Urassari yaitu berbentuk garis silang yang menyerupai tampak dara yaitu bentuk
sederhana dari pada hiasan Swastika. Urassari yang tersusun dengan jejahitan, tetuasan, dan
reringitan akan kelihatan berbentuk lingkaran Padma Asta Dala yaitu lambang stana Ida Sang
Hyang Widhi Wasa dengan delapan penjuru anginnya. Jadi Urassari adalah lambang Padma
Asta Dala, sebagai permohonan kepada Tuhan Yang Maha Esa semoga alam lingkungan kita
selalu selaras dan seimbang.

Selain sarana-sarana tersebut di atas pada canang juga dilengkapi dengan kembang
rampe atau irisan-irisan daun pandan harum. Kembang rampe digunakan diatas rangkaian
bunga dan dilengkapi dengan aroma-aroma yang harum. Tujuan penggunaan kembang rampe
adalah untuk memudahakan memusatkan pikiran di dalam melaksanakan persembahyangan.
Selain itu menurut filosofinya kembang rampe juga bermakna sebagai penghormatan kepada
Dewa Siwa. Diceritakan pada jaman dahulu alam semesta dilanda kemarau panjang. Semua
tumbuh-tumbuhan, binatang dan seluruh isi dari alam semesta mati karena kekurangan air.
Melihat keadaan itu seorang rsi merasa terharu selanjutnya melakukan tapa brata yoga samadhi
agar bisa mendapat anugrah hujan atau air. Saking tekunnya maha rsi tersebut bertapa sehingga
Dewa Siwa merasa iba, dan turun menemui para rsi tersebut. Setelah bertemu Dewa Siwa,
Maha Rsi memohon agar Dewa Siwa menurunkan air dari Dewi Gangga untuk menolong
semua makhluk di bumi. Akan tetapi Dewa Siwa tidak serta merta mengabulkan permohonan
dari Maha Rsi tersebut karena air dari Dewi Gangga sangat deras, dan bumi tidak kuat untuk

menyangga derasnya aliran air tersebut.
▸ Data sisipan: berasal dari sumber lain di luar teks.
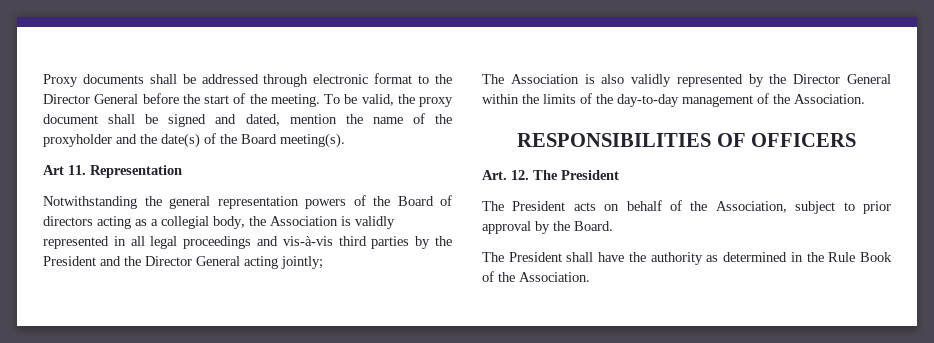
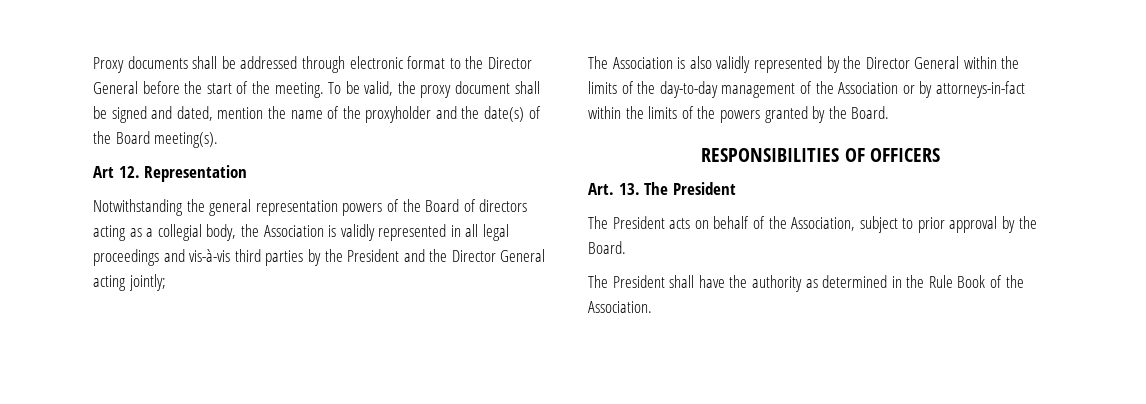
- Art 11. Representation
+ Art 12. Representation
- The Association is also validly represented by the Director General within the limits of the day-to-day management of the Association.
+ The Association is also validly represented by the Director General within the limits of the day-to-day management of the Association or by attorneys-in-fact within the limits of the powers granted by the Board.
- Art. 12. The President
+ Art. 13. The President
Akhirnya Dewa Siwa menemukan jalan keluar, yakni
dengan mengikat badan Dewi Gangga agar aliran airnya tidak terlalu deras ke bumi. Nah,
ketika air dari Dewi Gangga tersebut mengalir ke bumi, rambut yang mengikat Dewi Gangga
tersebut sedikitnya ikut terbawa arus, dan di bumi rambut-rambut Dewa Siwa tersebut tumbuh
menjadi pandan harum. Itulah sebabnya pada setiap pembuatan canang hendaknya dilengkapi
dengan kembang rampe.

3. Fungsi Canang

a. Fungsi Ritual
a. Canang sari sebagai sarana persembahan sehari-hari. Sesaji canang sari merupakan
sarana terpenting yang selalu digunkan dalam kegiatan persembahan yadnya sehari-
hari, ini terlihat dari banyaknya canang sari yang bisa dijumpai pada setiap pekarangan
rumah, tempat-tempat suci seperti pura dan sanggah/merajan, tepi jalan atau setiap
persimpangan jalan dan di depan-depan toko-toko pedagang.
b. Canang sari sebagai pelengkap ritual upacara yadnya Canang sari merupakan sarana
paling utama sehingga menjadi pelengkap pada setiap upacara yadnya yang
dilakssanakan. Hal ini bisa dilihat dari berbagai jenis sesaji yang dipersembahkan pada
setiap upacara, unsur yang paling atas selalu diletakkan sesaji canang sari sebagai
pelengkapnya. Bahkan bila kekurangan jenis sesaji lainnya canang sari bisa digunakan
sebagai pengganti dalam suatu upacara yadnya.
c. Canang sari sebagai simbolis Tuhan, Manusia dan Alam Semesta Canang sari
merupakan sarana simbolisasi bagi umat Hindu Bali. Tri Hita karana merupakan konsep
keseimbangan antara manusia dengan Tuhan, manusia dengan sesama manusia dan
manusia dengan lingkungan Alamnya. Sehingga konsep tersebut juga dipresentasikan
dalam sesaji canang sari yang dibuatnya yaitu canang sari merupakan simbolisasi
Tuhan (Tri Murti), Manusia dan Alam semesta atau yang biasa disebut konsep
makrokosmos dan mikrokosmos (Bhuana Agung dan Bhuana Alit).

b. Fungsi Sosial
a. Canang sari sebagai sarana pengikat solidaritas masyarakat. Canang sari merupakan
hasil dari produk kebudayaan masyarakat Hindu Bali sebagai sarana menumbuhkan
rasa persudaraan atau menyama braya dalam mempererat dan membangun struktur
kebudayaannya yang kuat.

b. Canang sari sebagai presentasi estetis. Canang sari merupakan sebuah karya seni yang
tergolong dalam karya seni rupa yang memiliki nilai estetis yang tinggi. Canang sari
sebagai sarana ritual merupakan konsep benda seni yang berawal dari konsep sesajian
atau penyajian yang indah kepada para tamu. Sehingga dalam proses membuat sajian
yang indah ini dibutuhkan nilai estetis yang tinggi karena canang sari akan ditujukan
kepada Tuhan sebagai tanda rasa syukur masyarakatnya.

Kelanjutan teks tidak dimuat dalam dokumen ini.